External SaaS platform

Tabular

Zendesk Chat

External SaaS platform

Tabular

Zendesk Sell

External SaaS platform

Tabular

Zendesk Sunshine

External SaaS platform

Tabular

Zoom Meetings

External SaaS platform

Tabular

For instructions on how to import data and information regarding input data requirements, such as the maximum file size for images, see Create a dataset.

Canvas also provides several sample datasets in your application to help you get started. To learn more about the SageMaker-provided sample datasets you can experiment with, see Use sample datasets.

After you import a dataset into Canvas, you can update the dataset at any time. You can do a manual update or you can set up a schedule for automatic dataset updates. For more information, see Update a dataset.

For more information specific to each dataset type, see the following sections:

Tabular

To import data from an external data source (such as a Snowflake database or a SaaS platform), you must authenticate and connect to the data source in the Canvas application. For more information, see Connect to data sources.

If you want to import datasets larger than 5 GB from Amazon S3 into Canvas, you can achieve faster sampling by using Amazon Athena to query and sample the data from Amazon S3.

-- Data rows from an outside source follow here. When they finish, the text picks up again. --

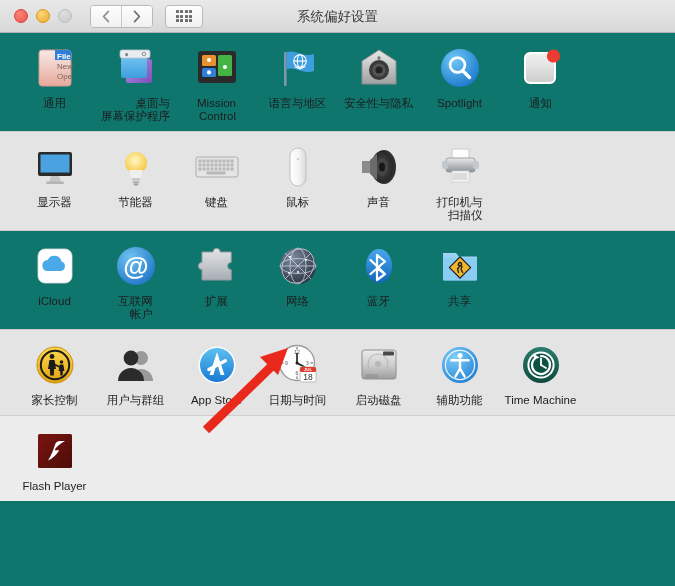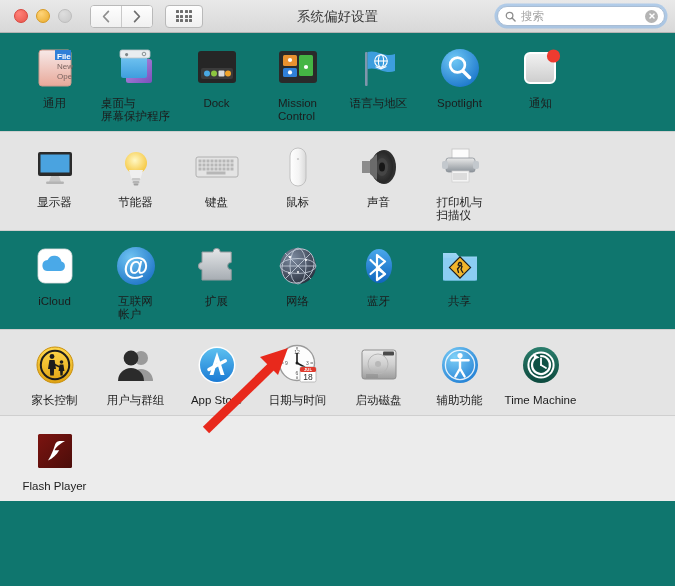--- a/index.html
+++ b/index.html
@@ -204,21 +204,6 @@
 
     <div id="window-title">系统偏好设置</div>
 
-    <div class="searchwrap">
-      <div class="searchfield">
-        <svg width="11" height="11" viewBox="0 0 12 12">
-          <circle cx="5" cy="5" r="3.6" fill="none" stroke="#8d8d8d" stroke-width="1.4"></circle>
-          <line x1="7.7" y1="7.7" x2="11" y2="11" stroke="#8d8d8d" stroke-width="1.5" stroke-linecap="round"></line>
-        </svg>
-        <span class="search-ph">搜索</span>
-        <span class="clearbtn">
-          <svg width="8" height="8" viewBox="0 0 8 8">
-            <line x1="2" y1="2" x2="6" y2="6" stroke="#fff" stroke-width="1.5" stroke-linecap="round"></line>
-            <line x1="6" y1="2" x2="2" y2="6" stroke="#fff" stroke-width="1.5" stroke-linecap="round"></line>
-          </svg>
-        </span>
-      </div>
-    </div>
   </div>
 
   <div id="content">

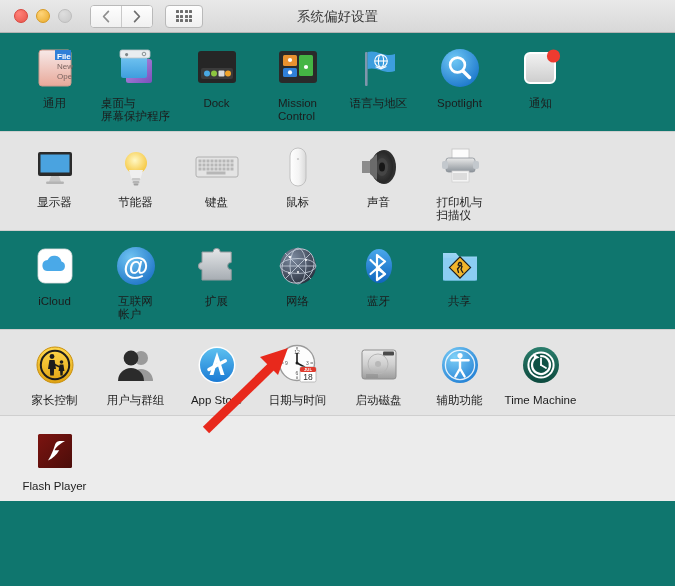--- a/index.html
+++ b/index.html
@@ -145,7 +145,7 @@
     font-size: 11.5px;
     line-height: 13px;
     color: #1c1c1c;
-    text-align: left;
+    text-align: right;
     max-width: 80px;
     white-space: pre-line;
   }

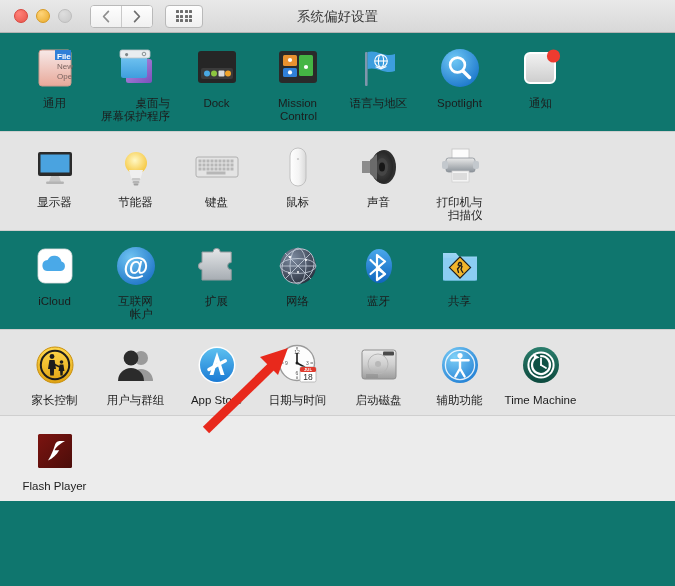--- a/index.html
+++ b/index.html
@@ -254,19 +254,6 @@
 屏幕保护程序</div>
         </div>
 
-        <div class="pane">
-          <div class="iconbox">
-            <svg width="44" height="40" viewBox="0 0 44 40">
-              <rect x="3" y="3" width="38" height="32" rx="3" fill="#262626"></rect>
-              <rect x="6" y="20" width="32" height="11" rx="2" fill="#3b3b3b"></rect>
-              <circle cx="12" cy="25.5" r="3" fill="#49a9e3"></circle>
-              <circle cx="19" cy="25.5" r="3" fill="#8dc63f"></circle>
-              <rect x="23.5" y="22.5" width="6" height="6" rx="1" fill="#dadada"></rect>
-              <circle cx="33" cy="25.5" r="3" fill="#f0a32a"></circle>
-            </svg>
-          </div>
-          <div class="caption">Dock</div>
-        </div>
 
         <div class="pane">
           <div class="iconbox">

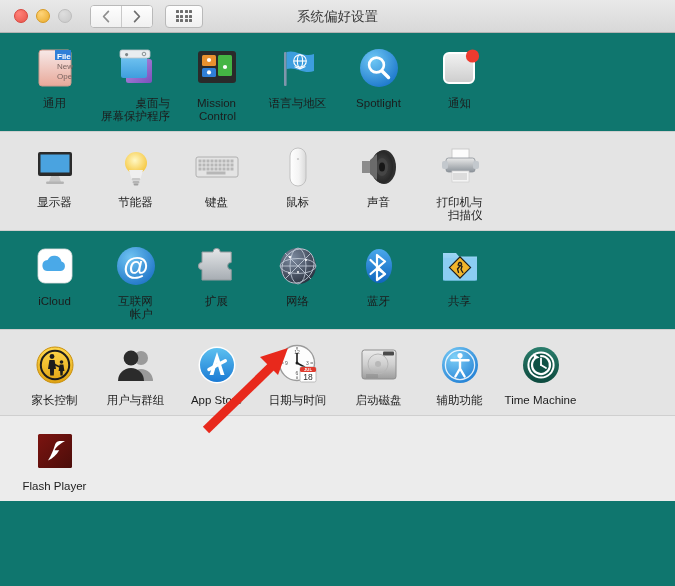--- a/index.html
+++ b/index.html
@@ -287,6 +287,24 @@
           <div class="caption">语言与地区</div>
         </div>
 
+        <div class="pane">
+          <div class="iconbox">
+            <svg width="44" height="42" viewBox="0 0 44 42">
+              <defs>
+                <linearGradient id="safeG" x1="0" y1="0" x2="0" y2="1">
+                  <stop offset="0" stop-color="#e9e9e9"></stop>
+                    <stop offset="1" stop-color="#9ea0a2"></stop>
+                </linearGradient>
+              </defs>
+              <path d="M22 3 L39 14 L39 37 L5 37 L5 14 Z" fill="url(#safeG)" stroke="#8b8d8f" stroke-width="1"></path>
+              <circle cx="22" cy="23" r="10" fill="#3a3a3a"></circle>
+              <circle cx="22" cy="23" r="6.6" fill="#555"></circle>
+              <circle cx="22" cy="23" r="3.6" fill="#232323"></circle>
+              <rect x="20.6" y="9.5" width="2.8" height="3" fill="#6f7173"></rect>
+            </svg>
+          </div>
+          <div class="caption">安全性与隐私</div>
+        </div>
 
         <div class="pane">
           <div class="iconbox">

After creating datasets in Canvas, you can prepare and transform your data using the data preparation functionality of Data Wrangler. You can use Data Wrangler to handle missing values, transform your features, join multiple datasets into a single dataset, and more. For more information, see Data preparation.

Tip

As long as your data is arranged into tables, you can join datasets from various sources, such as Amazon Redshift, Amazon Athena, or Snowflake.

Image

For information about how to edit an image dataset and perform tasks such as assigning or reassigning labels, adding images, or deleting images, see Edit an image dataset.